◆ WHAT TO DO: Which lines of the data below contain "padding"? Please show them all.

(PROVIDED MATERIAL Opens)

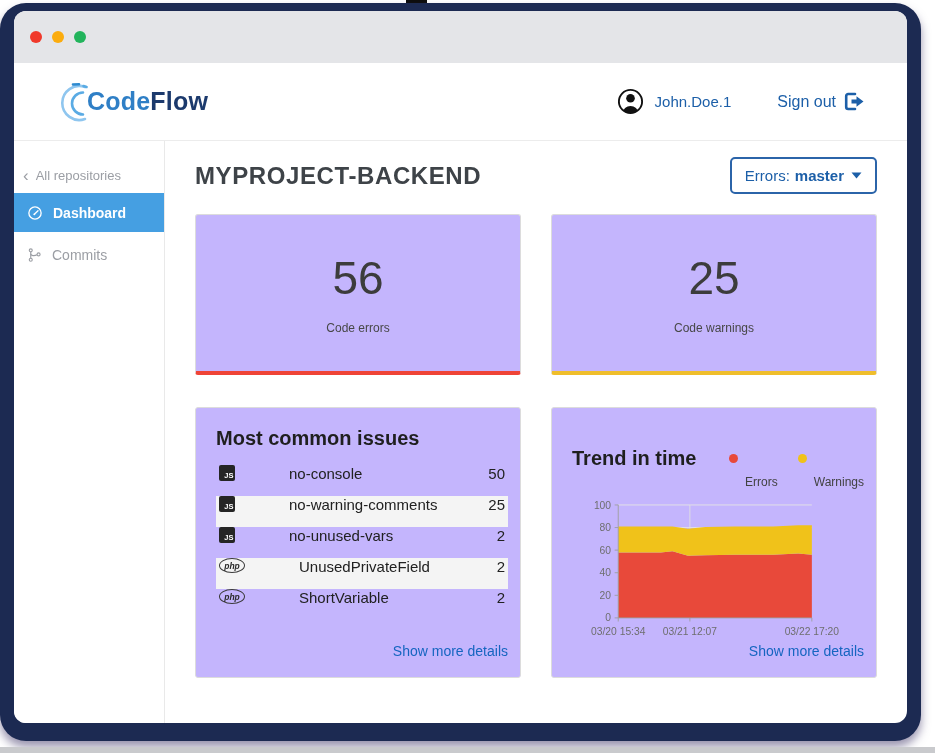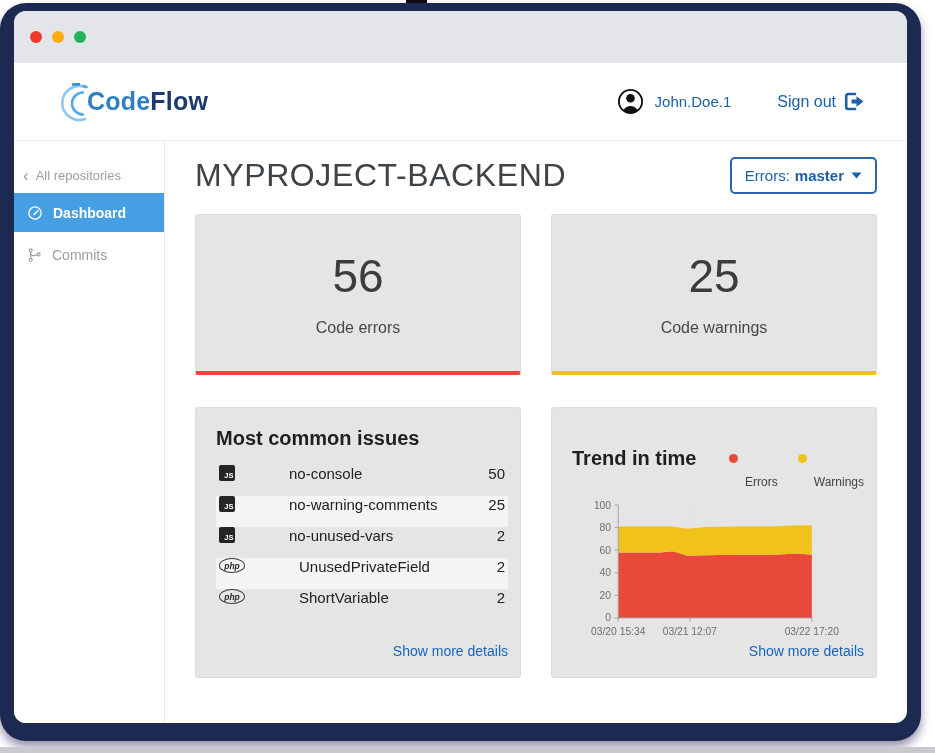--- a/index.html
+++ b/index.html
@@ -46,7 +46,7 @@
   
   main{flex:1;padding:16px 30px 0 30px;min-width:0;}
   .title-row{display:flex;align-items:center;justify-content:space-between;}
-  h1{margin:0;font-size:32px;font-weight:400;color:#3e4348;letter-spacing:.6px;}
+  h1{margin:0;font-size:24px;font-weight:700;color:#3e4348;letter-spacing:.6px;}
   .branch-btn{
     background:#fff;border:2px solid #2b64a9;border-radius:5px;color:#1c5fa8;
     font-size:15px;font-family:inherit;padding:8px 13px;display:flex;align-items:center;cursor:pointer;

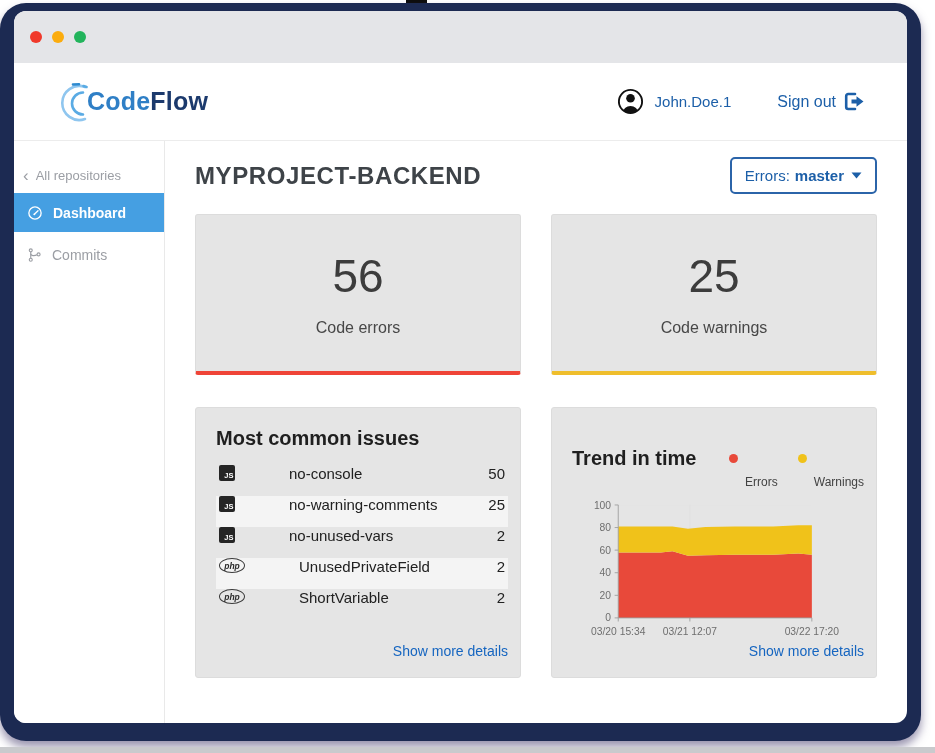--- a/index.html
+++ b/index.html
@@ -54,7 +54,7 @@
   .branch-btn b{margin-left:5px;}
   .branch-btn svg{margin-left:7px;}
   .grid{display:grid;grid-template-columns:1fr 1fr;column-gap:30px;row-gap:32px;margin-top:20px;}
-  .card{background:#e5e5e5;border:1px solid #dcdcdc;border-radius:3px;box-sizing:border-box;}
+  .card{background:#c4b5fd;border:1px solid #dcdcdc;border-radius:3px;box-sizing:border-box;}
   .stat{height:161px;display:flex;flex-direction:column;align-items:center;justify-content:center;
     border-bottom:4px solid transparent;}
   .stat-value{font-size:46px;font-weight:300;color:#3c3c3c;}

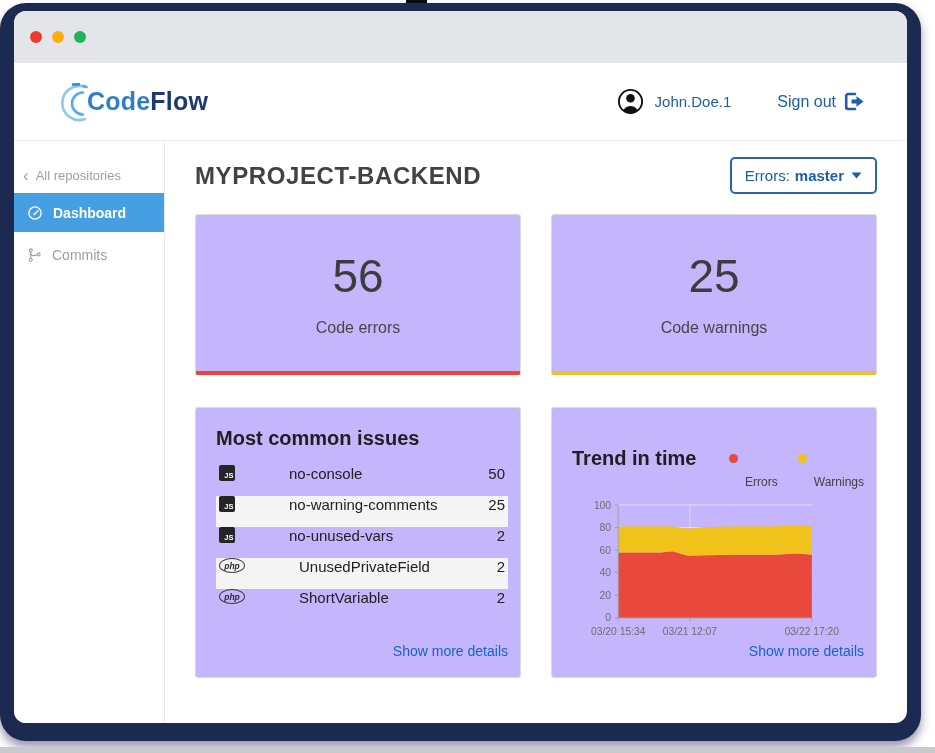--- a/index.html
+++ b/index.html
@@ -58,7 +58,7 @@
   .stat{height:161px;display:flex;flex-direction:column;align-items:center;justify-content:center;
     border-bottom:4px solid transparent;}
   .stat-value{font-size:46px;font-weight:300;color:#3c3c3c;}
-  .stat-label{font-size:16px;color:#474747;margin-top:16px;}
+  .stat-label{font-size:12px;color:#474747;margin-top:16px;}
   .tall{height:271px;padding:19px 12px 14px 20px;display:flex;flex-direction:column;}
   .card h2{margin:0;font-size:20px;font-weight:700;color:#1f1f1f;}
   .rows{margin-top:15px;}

(PROVIDED MATERIAL Closes)
(PROVIDED MATERIAL Opens)

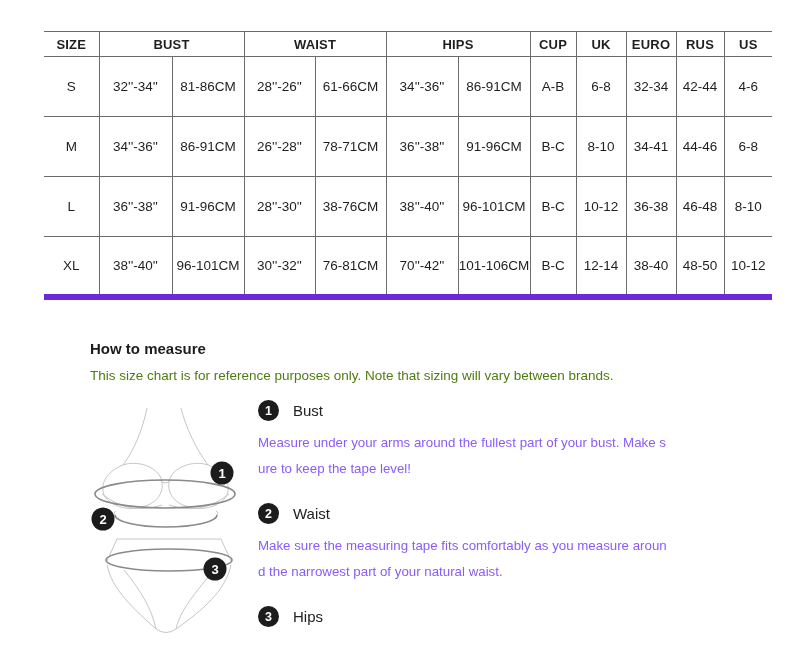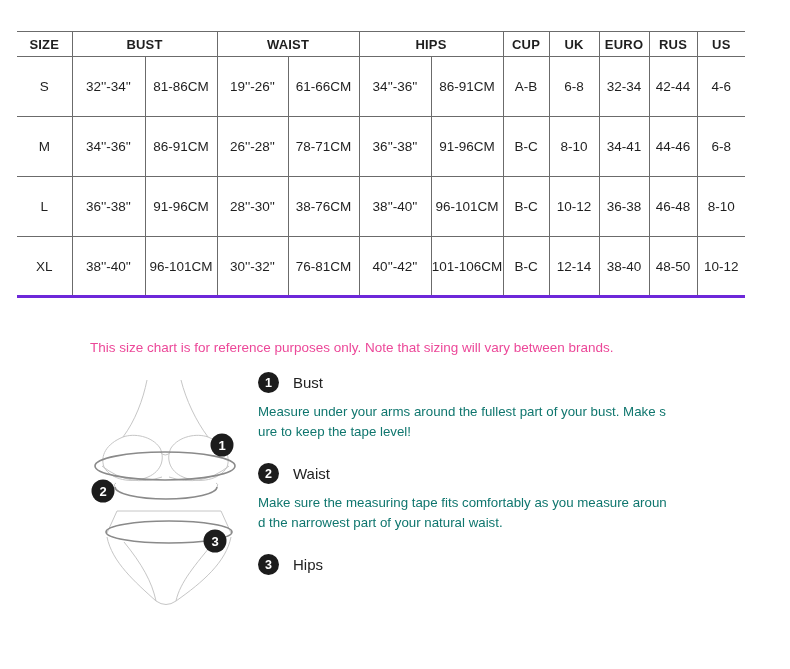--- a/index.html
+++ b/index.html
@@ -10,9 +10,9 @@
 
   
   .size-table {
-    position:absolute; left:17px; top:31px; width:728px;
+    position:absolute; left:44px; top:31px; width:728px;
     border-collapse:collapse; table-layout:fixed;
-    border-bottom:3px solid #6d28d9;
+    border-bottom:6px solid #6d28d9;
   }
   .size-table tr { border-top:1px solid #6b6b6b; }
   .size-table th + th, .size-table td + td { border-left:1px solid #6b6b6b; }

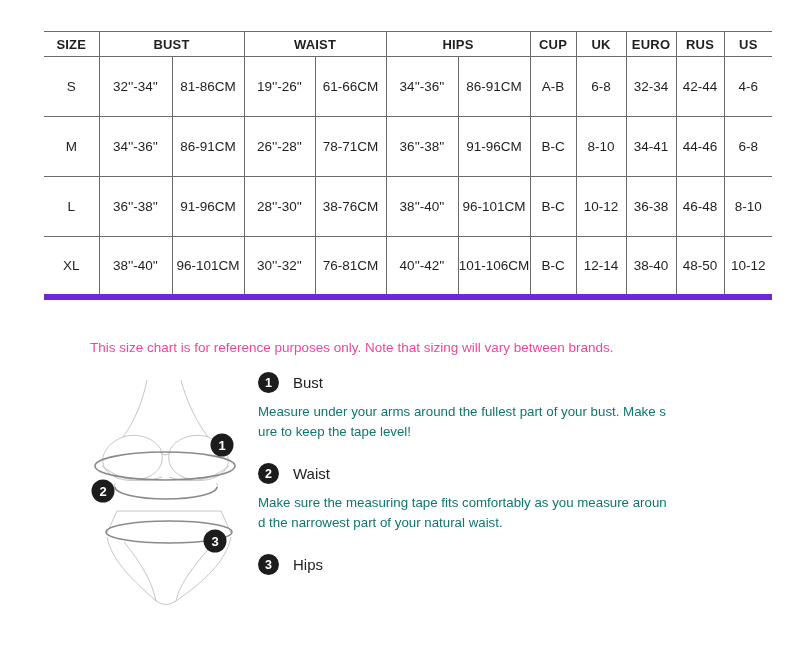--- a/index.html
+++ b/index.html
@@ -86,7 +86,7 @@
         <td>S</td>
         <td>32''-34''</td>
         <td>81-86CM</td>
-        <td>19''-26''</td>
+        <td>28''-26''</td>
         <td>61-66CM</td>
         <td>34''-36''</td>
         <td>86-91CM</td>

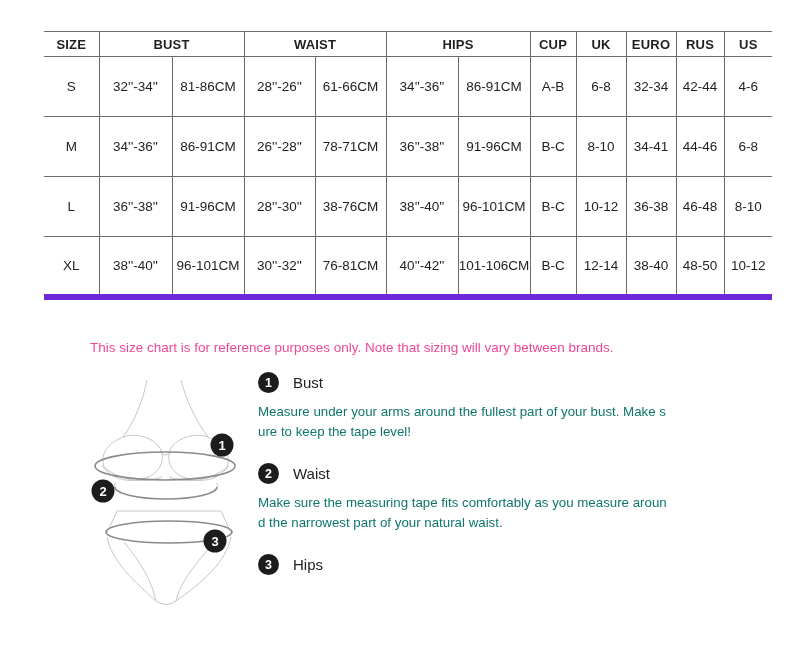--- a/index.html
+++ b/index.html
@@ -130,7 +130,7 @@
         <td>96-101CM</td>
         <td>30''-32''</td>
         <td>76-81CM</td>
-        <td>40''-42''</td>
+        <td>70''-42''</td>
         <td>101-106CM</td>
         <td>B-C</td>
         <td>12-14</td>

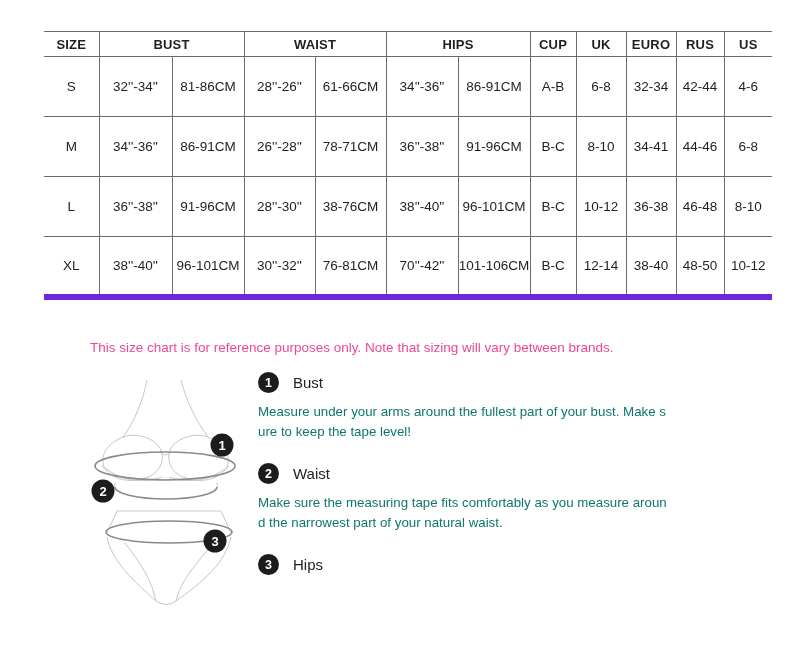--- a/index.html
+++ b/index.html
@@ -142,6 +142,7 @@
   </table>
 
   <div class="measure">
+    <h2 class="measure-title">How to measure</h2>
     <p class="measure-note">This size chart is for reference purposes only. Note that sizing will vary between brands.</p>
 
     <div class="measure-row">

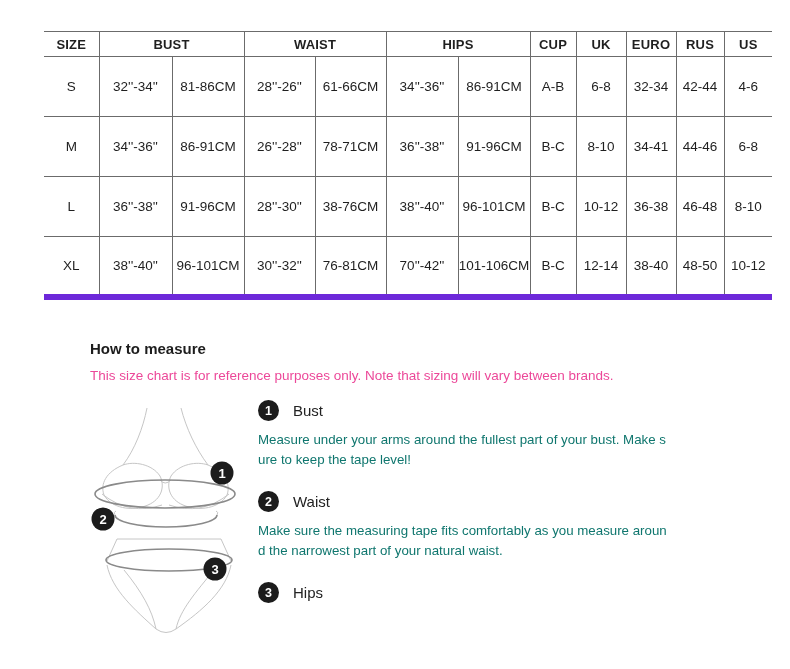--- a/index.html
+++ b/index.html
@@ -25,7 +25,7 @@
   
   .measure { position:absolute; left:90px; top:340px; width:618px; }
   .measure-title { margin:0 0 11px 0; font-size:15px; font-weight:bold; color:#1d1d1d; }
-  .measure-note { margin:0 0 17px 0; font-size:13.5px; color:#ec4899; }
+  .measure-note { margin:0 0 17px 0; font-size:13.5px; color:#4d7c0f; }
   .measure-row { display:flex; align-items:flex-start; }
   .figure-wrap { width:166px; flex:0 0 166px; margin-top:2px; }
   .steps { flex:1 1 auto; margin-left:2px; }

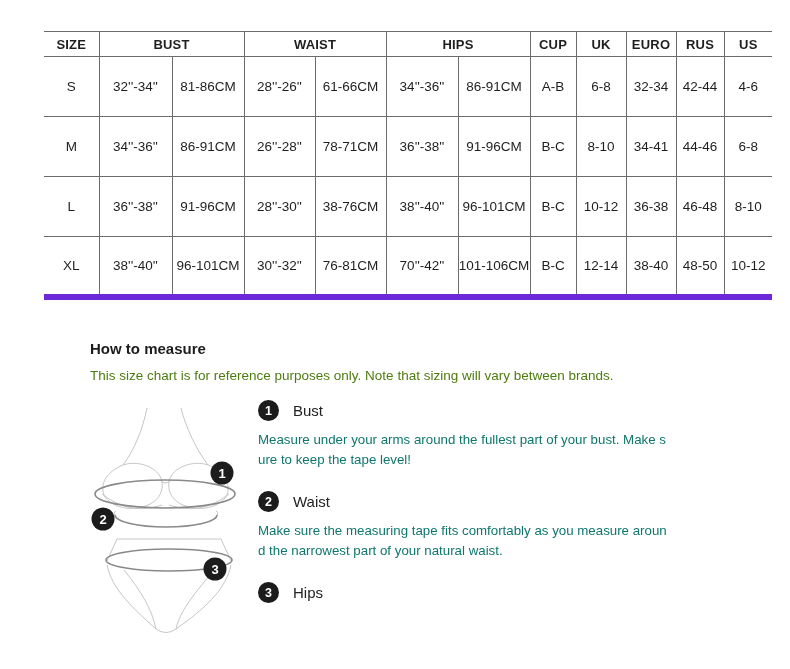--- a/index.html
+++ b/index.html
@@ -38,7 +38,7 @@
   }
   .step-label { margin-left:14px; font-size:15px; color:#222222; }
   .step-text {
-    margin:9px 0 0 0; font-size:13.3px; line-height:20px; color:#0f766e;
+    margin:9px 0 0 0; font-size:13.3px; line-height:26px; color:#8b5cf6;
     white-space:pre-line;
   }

(PROVIDED MATERIAL Closes)

◆ EXERCISE SOLUTION:
   main{flex:1;padding:16px 30px 0 30px;min-width:0;}
     font-size:15px;font-family:inherit;padding:8px 13px;display:flex;align-items:center;cursor:pointer;
   .tall{height:271px;padding:19px 12px 14px 20px;display:flex;flex-direction:column;}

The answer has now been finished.